------ Data in this exercise
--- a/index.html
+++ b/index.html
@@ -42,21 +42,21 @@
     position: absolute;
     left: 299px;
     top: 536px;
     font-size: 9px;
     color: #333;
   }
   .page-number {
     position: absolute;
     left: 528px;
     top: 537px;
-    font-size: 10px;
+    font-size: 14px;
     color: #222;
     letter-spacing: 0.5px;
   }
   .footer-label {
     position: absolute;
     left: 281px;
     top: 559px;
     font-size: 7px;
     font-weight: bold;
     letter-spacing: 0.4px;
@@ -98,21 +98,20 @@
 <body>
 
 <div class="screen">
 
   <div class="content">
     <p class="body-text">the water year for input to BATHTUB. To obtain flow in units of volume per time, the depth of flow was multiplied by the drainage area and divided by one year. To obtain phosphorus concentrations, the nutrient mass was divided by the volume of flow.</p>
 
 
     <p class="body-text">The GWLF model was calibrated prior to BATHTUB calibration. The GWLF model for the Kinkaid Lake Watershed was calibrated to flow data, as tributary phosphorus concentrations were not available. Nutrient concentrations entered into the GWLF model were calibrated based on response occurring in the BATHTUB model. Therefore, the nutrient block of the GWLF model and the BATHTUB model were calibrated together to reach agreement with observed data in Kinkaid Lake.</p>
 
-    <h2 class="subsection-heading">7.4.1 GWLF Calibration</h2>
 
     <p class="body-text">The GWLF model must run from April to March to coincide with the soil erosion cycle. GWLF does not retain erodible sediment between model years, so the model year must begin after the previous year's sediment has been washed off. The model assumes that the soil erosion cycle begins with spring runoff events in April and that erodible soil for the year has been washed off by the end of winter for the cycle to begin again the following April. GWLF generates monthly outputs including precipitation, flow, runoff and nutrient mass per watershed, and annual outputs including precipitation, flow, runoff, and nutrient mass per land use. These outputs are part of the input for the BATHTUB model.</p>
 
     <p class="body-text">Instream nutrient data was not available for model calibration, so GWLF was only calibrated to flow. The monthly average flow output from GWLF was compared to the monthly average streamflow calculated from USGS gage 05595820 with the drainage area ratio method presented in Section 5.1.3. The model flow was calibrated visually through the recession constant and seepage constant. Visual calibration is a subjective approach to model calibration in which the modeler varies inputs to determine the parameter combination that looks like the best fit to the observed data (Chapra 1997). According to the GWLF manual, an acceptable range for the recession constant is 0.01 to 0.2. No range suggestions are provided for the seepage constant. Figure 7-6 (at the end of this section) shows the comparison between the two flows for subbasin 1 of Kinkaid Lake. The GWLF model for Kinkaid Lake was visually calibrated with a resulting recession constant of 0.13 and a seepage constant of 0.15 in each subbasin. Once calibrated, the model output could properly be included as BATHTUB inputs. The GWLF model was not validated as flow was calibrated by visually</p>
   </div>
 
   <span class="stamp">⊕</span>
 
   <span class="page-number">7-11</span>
------------
------ Data in this exercise
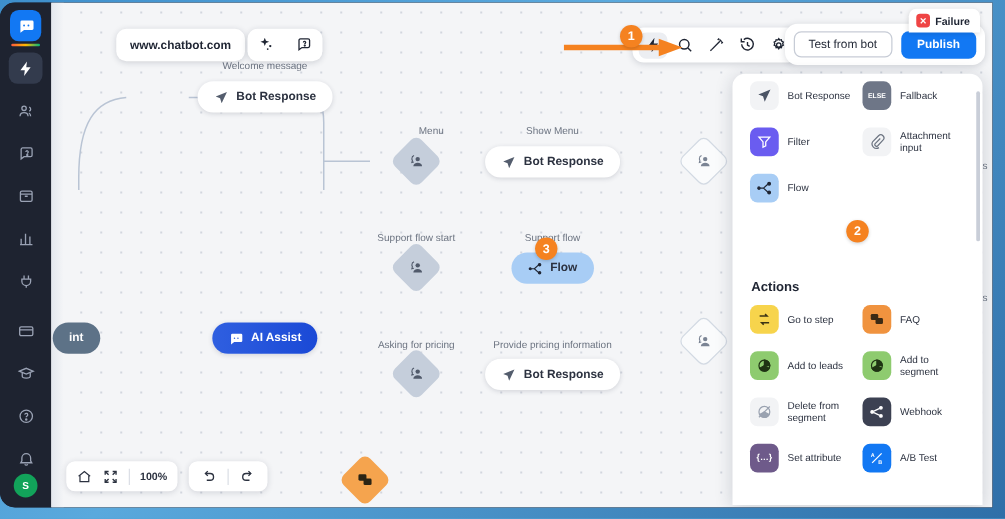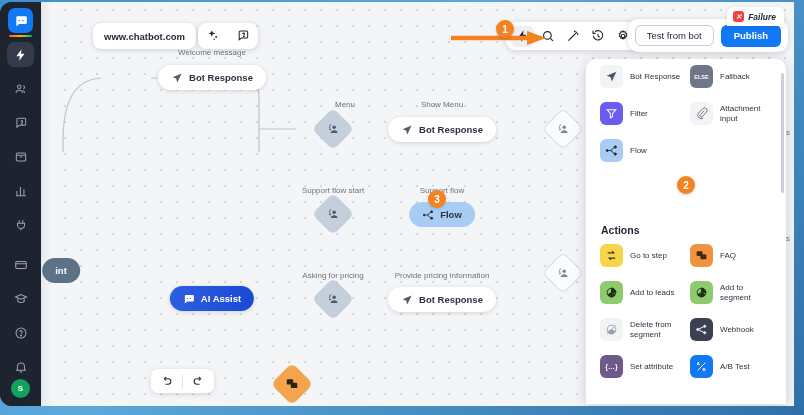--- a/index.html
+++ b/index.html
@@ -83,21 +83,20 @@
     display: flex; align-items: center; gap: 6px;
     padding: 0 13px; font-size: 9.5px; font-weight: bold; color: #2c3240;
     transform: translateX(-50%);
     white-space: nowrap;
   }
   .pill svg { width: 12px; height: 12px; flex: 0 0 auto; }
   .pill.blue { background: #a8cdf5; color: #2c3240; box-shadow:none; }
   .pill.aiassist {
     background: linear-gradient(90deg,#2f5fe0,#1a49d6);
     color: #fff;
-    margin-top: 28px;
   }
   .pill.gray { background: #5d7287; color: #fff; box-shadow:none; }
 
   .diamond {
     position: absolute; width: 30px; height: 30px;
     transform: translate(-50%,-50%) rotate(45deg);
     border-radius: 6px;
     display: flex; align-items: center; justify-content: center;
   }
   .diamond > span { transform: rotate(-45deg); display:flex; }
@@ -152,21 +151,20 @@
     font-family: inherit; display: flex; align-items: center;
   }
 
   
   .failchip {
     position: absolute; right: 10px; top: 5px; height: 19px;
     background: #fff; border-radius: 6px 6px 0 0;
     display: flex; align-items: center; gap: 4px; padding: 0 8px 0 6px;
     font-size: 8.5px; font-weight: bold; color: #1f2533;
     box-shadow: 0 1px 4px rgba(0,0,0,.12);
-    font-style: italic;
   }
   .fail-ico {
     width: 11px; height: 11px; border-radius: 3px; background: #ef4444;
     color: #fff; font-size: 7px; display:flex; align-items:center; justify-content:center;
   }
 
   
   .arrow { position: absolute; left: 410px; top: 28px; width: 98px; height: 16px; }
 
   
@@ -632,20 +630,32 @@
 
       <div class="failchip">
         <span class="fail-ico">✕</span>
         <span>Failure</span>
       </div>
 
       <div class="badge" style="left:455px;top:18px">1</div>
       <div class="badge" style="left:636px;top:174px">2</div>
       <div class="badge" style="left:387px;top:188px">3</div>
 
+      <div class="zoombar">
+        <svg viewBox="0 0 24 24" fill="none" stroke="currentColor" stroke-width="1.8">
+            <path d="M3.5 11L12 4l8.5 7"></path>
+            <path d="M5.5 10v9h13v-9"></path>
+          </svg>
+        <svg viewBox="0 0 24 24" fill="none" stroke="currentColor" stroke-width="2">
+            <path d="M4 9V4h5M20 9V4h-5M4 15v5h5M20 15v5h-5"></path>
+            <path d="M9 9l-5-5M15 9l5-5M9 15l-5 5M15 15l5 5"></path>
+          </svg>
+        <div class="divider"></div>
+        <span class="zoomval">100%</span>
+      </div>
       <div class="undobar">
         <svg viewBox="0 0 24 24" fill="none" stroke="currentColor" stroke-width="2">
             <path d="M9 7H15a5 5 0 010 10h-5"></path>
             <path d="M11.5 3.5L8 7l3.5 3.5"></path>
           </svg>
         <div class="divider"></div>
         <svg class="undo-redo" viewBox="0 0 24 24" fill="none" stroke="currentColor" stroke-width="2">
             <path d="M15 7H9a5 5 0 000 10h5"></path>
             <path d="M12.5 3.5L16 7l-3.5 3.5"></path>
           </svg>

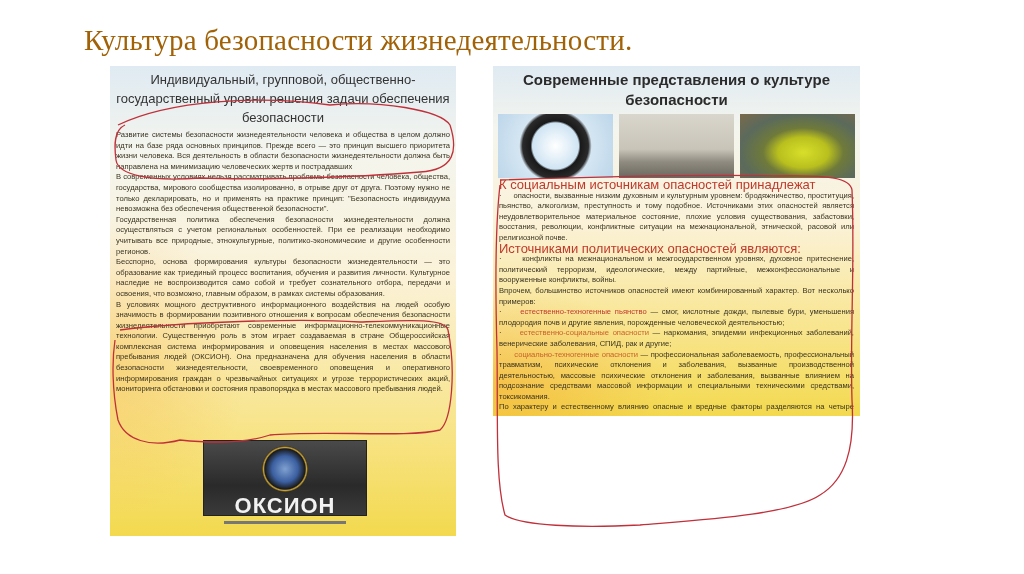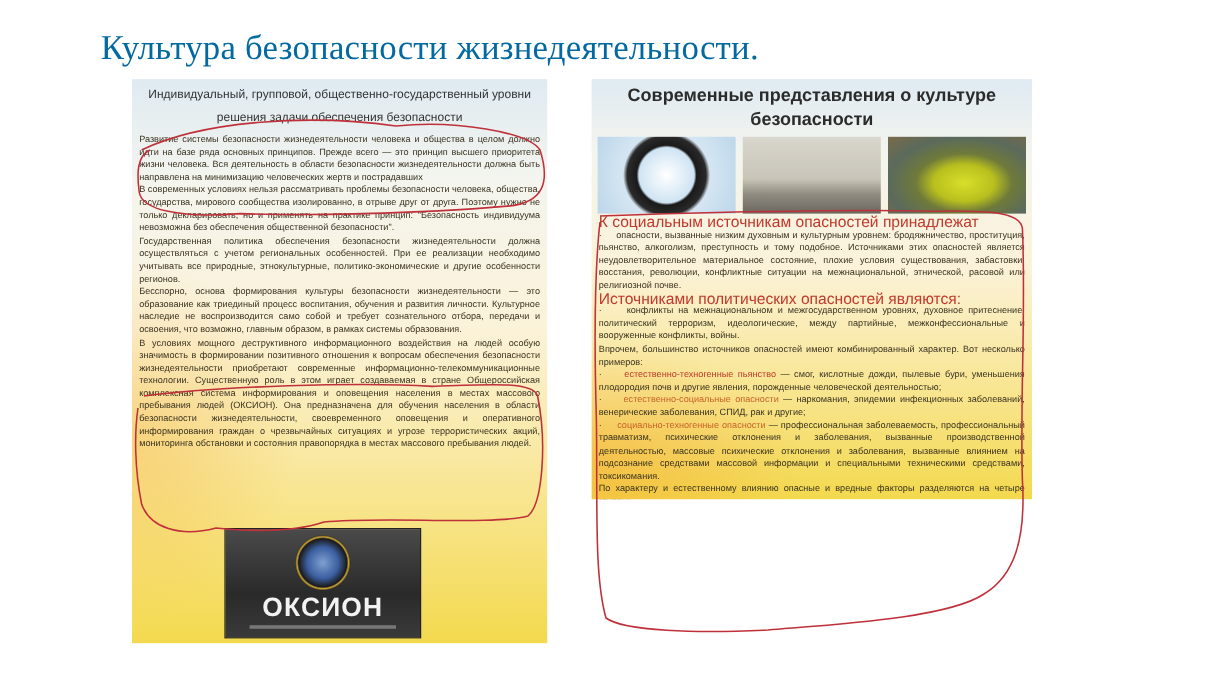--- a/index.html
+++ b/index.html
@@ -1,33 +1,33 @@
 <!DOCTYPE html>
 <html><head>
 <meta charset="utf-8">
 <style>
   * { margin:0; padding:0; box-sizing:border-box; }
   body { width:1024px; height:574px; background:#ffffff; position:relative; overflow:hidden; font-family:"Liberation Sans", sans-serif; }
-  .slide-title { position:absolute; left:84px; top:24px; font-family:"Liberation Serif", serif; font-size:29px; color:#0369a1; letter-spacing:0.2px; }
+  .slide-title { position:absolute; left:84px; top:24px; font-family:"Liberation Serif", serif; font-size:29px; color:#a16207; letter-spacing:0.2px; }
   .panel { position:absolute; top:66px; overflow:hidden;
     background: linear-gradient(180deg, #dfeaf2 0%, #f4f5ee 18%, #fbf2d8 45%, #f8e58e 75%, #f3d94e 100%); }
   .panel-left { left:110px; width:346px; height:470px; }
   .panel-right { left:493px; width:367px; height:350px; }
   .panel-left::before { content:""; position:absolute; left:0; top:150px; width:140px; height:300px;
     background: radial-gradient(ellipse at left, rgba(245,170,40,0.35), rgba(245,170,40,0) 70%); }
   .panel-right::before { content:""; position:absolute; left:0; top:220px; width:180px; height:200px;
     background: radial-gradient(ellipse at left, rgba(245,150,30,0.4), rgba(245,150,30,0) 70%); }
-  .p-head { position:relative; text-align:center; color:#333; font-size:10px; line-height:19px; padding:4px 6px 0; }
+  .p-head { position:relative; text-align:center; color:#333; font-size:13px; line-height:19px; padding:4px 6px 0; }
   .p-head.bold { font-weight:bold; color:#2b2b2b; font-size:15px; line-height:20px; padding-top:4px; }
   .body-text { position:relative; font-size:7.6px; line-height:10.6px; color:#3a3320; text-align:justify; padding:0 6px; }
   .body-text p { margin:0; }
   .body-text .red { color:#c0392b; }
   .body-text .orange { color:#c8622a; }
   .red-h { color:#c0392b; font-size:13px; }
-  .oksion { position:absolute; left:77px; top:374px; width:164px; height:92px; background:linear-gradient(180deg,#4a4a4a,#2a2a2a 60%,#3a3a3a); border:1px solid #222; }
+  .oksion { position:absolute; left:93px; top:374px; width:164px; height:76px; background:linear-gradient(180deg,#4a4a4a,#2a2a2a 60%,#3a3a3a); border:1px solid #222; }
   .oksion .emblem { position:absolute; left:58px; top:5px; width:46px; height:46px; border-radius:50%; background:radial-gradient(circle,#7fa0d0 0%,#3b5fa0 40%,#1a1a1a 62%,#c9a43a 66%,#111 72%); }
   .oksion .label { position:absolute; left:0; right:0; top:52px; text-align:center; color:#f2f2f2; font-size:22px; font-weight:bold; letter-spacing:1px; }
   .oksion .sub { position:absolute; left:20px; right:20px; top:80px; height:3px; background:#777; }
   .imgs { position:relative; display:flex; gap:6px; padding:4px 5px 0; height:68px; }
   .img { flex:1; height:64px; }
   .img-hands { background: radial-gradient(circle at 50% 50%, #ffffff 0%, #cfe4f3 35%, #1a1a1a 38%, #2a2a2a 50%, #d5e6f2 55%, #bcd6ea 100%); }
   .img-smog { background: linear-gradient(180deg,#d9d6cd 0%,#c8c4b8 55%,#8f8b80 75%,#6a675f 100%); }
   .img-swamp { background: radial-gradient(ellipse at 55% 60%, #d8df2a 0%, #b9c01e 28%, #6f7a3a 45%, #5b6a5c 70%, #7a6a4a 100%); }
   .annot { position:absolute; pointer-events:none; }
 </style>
------------
------ Data in this exercise
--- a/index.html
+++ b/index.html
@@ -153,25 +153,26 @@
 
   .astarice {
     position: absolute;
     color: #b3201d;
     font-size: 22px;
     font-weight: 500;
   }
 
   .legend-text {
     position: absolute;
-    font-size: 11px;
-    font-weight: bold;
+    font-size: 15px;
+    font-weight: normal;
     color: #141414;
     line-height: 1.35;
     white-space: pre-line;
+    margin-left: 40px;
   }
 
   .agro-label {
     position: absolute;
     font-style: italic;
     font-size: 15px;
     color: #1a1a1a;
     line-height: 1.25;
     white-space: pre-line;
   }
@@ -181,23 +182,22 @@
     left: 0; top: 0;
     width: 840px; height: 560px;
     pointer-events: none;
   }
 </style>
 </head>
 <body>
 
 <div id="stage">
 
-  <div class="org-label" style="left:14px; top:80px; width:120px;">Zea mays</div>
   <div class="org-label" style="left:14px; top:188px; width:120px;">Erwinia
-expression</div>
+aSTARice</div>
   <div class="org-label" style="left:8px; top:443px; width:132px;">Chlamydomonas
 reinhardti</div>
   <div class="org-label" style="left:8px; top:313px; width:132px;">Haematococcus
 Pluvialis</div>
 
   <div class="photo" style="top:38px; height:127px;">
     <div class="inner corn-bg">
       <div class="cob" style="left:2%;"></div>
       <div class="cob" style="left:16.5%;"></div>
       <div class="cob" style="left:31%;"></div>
------------
Copy each line from the records above that includes the string "border".

     border-radius: 6px;
     background: #fff; border-radius: 6px 6px 0 0;
     width: 11px; height: 11px; border-radius: 3px; background: #ef4444;
   * { margin:0; padding:0; box-sizing:border-box; }
-  .oksion { position:absolute; left:77px; top:374px; width:164px; height:92px; background:linear-gradient(180deg,#4a4a4a,#2a2a2a 60%,#3a3a3a); border:1px solid #222; }
+  .oksion { position:absolute; left:93px; top:374px; width:164px; height:76px; background:linear-gradient(180deg,#4a4a4a,#2a2a2a 60%,#3a3a3a); border:1px solid #222; }
   .oksion .emblem { position:absolute; left:58px; top:5px; width:46px; height:46px; border-radius:50%; background:radial-gradient(circle,#7fa0d0 0%,#3b5fa0 40%,#1a1a1a 62%,#c9a43a 66%,#111 72%); }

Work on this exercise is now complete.